Il sindacalista tiene a ricordare che “l’ora di religione, oggi, non è un’ora di catechesi, ma un insegnamento che trova spazio nella scuola per via un riconoscimento oggettivo da parte dello Stato, che lo considera portatore di grande forza educativa, nonché di contenuti culturali e formativi della persona, al pari delle altre discipline”.

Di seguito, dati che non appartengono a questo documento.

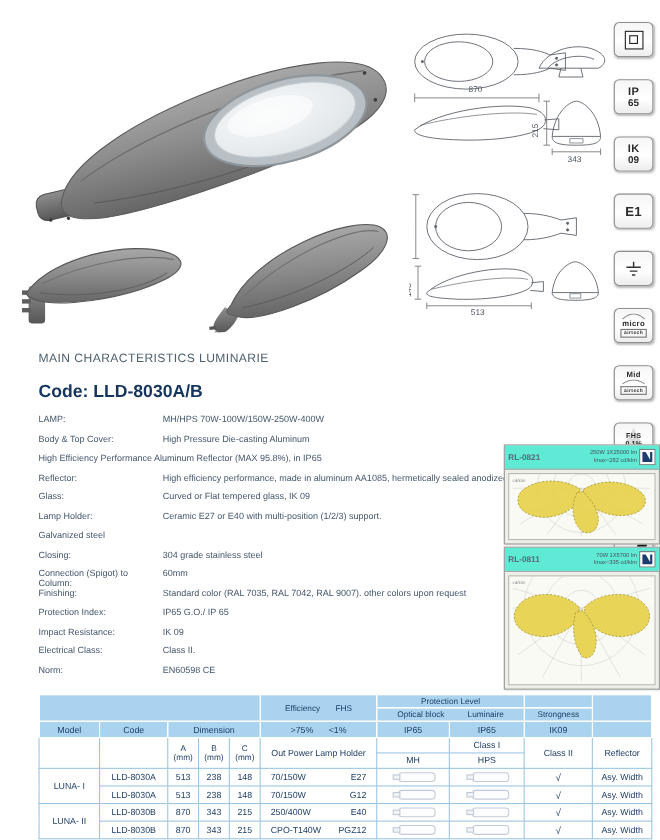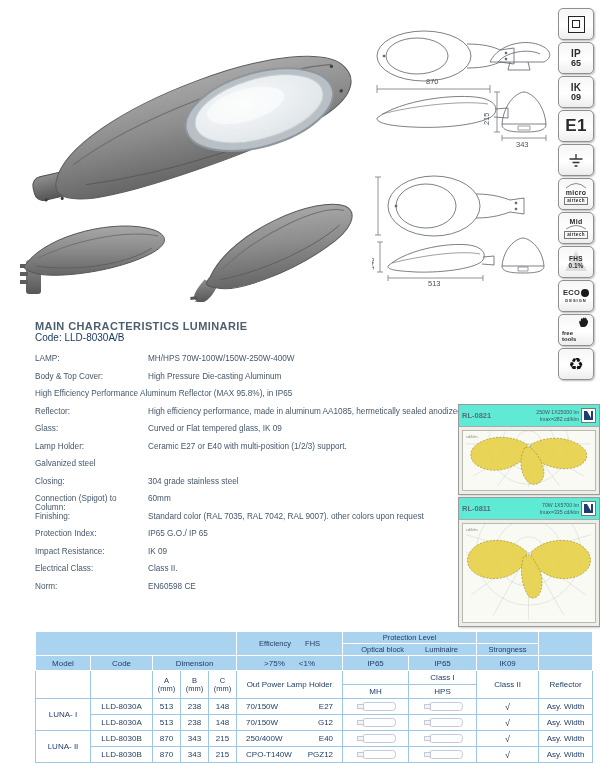--- a/index.html
+++ b/index.html
@@ -6,7 +6,7 @@
   #stage{position:relative;width:600px;height:764px;background:#ffffff;font-family:"Liberation Sans",sans-serif;overflow:hidden;margin:0 auto;color:#44566b;}
 
   
-  .badges{position:absolute;left:558px;top:8px;display:flex;flex-direction:column;gap:2px;}
+  .badges{position:absolute;left:558px;top:20px;display:flex;flex-direction:column;gap:20px;}
   .badge{width:34px;height:30px;border:1px solid #8f8f8f;border-radius:5px;
          background:linear-gradient(180deg,#f6f6f6,#ffffff 55%,#ededed);
          box-shadow:1px 1px 2px rgba(0,0,0,.28);

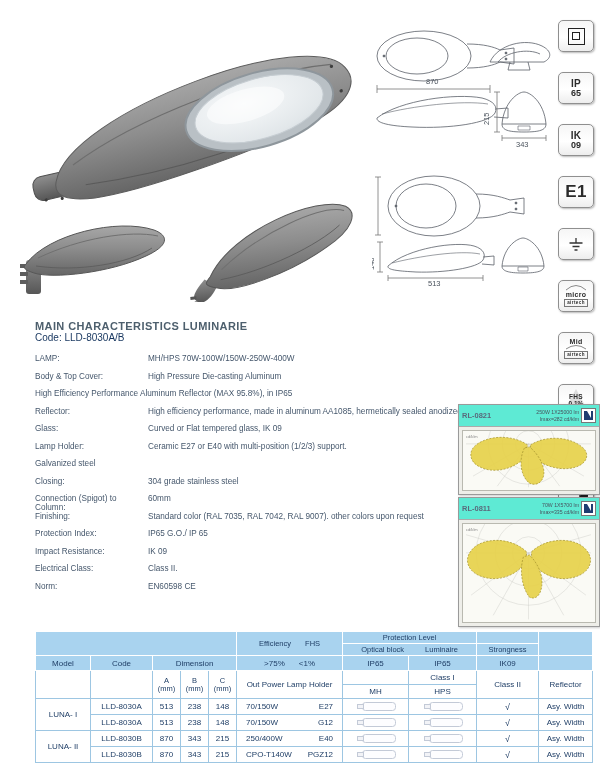--- a/index.html
+++ b/index.html
@@ -205,7 +205,7 @@
       <span class="b2">09</span>
     </div>
     <div class="badge">
-      <span class="b1" style="font-size:17px;">E1</span>
+      <span class="b1" style="font-size:12px;">E1</span>
     </div>
     <div class="badge">
       <svg width="18" height="15" viewBox="0 0 18 15">

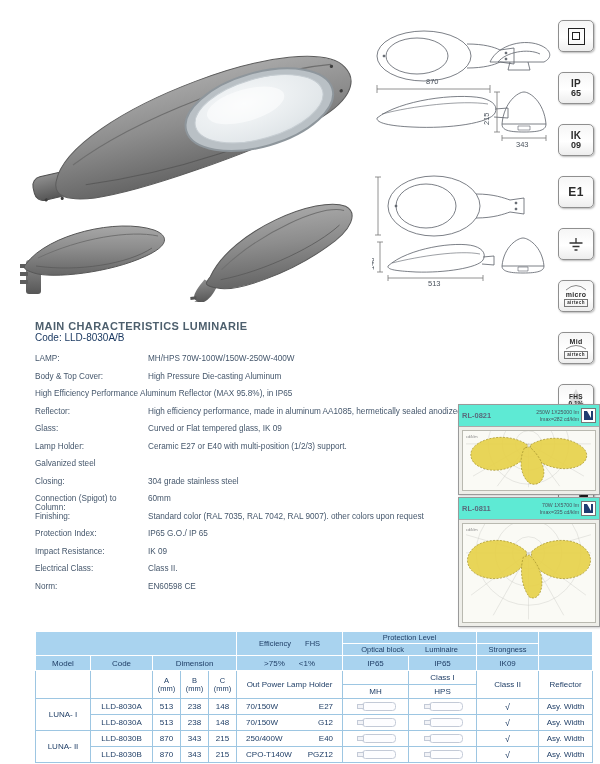--- a/index.html
+++ b/index.html
@@ -30,7 +30,7 @@
 
   
   .chars{position:absolute;left:35px;top:320px;width:420px;}
-  .sec-title{font-size:11px;font-weight:bold;color:#4d5f6d;margin:0 0 0 0;letter-spacing:.4px;}
+  .sec-title{font-size:11px;font-weight:normal;color:#4d5f6d;margin:0 0 16px 0;letter-spacing:.4px;}
   .code-title{font-size:10px;font-weight:normal;color:#16355e;margin:0 0 11px 0;}
   .spec-row{display:flex;height:17.5px;font-size:8.2px;color:#45576c;}
   .spec-label{width:113px;flex:none;}

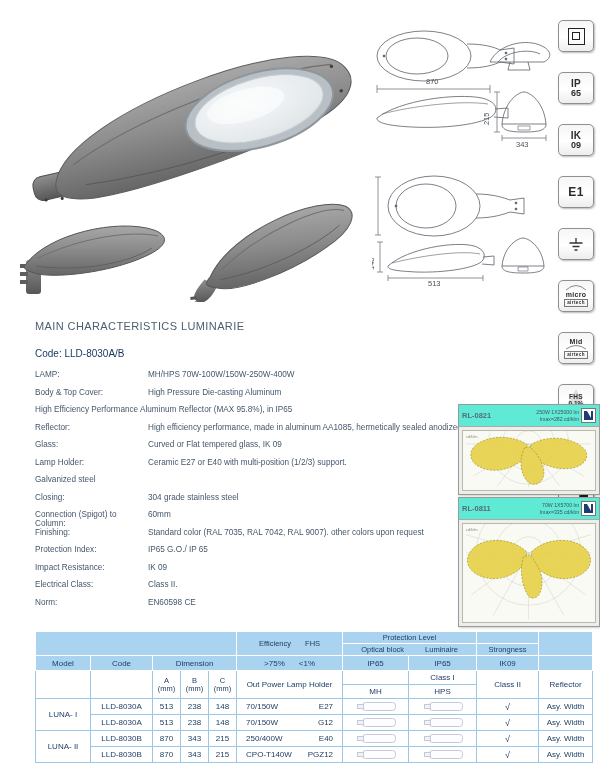--- a/index.html
+++ b/index.html
@@ -31,7 +31,7 @@
   
   .chars{position:absolute;left:35px;top:320px;width:420px;}
   .sec-title{font-size:11px;font-weight:normal;color:#4d5f6d;margin:0 0 16px 0;letter-spacing:.4px;}
-  .code-title{font-size:10px;font-weight:normal;color:#16355e;margin:0 0 11px 0;}
+  .code-title{font-size:16px;font-weight:bold;color:#16355e;margin:0 0 11px 0;}
   .spec-row{display:flex;height:17.5px;font-size:8.2px;color:#45576c;}
   .spec-label{width:113px;flex:none;}
   .spec-value{white-space:nowrap;}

L’ora di religione, prosegue Ruscica, “è uno spazio di formazione culturale indispensabile per cogliere aspetti fondamentali della vita e delle tradizioni del nostro Paese e della nostra società”.
In effetti, anche l’Unesco afferma che «nessun sistema educativo può permettersi di ignorare il ruolo della religione e della storia nella formazione della società». Per dirla con le parole di Abraham B. Yehoshua: “Anche se non credo in Dio, la sua presenza nella mente di moltissimi umani mi riguarda e mi interessa”.
“Perché dunque abbandonare i nostri studenti all’analfabetismo religioso? Perché negare loro la storia della nostra tradizione religiosa e le basi di una cultura che fa parte del nostro patrimonio storico e umano? Perché privarli delle premesse per un’apertura più cosciente al dialogo e allo scambio, nel rispetto e nella valorizzazione delle differenti opzioni di vita?”.
Per Ruscica, dunque, occorre lasciare “ai nostri studenti la scelta e l’opportunità di comprendere meglio il mondo e la società in cui tutti viviamo”.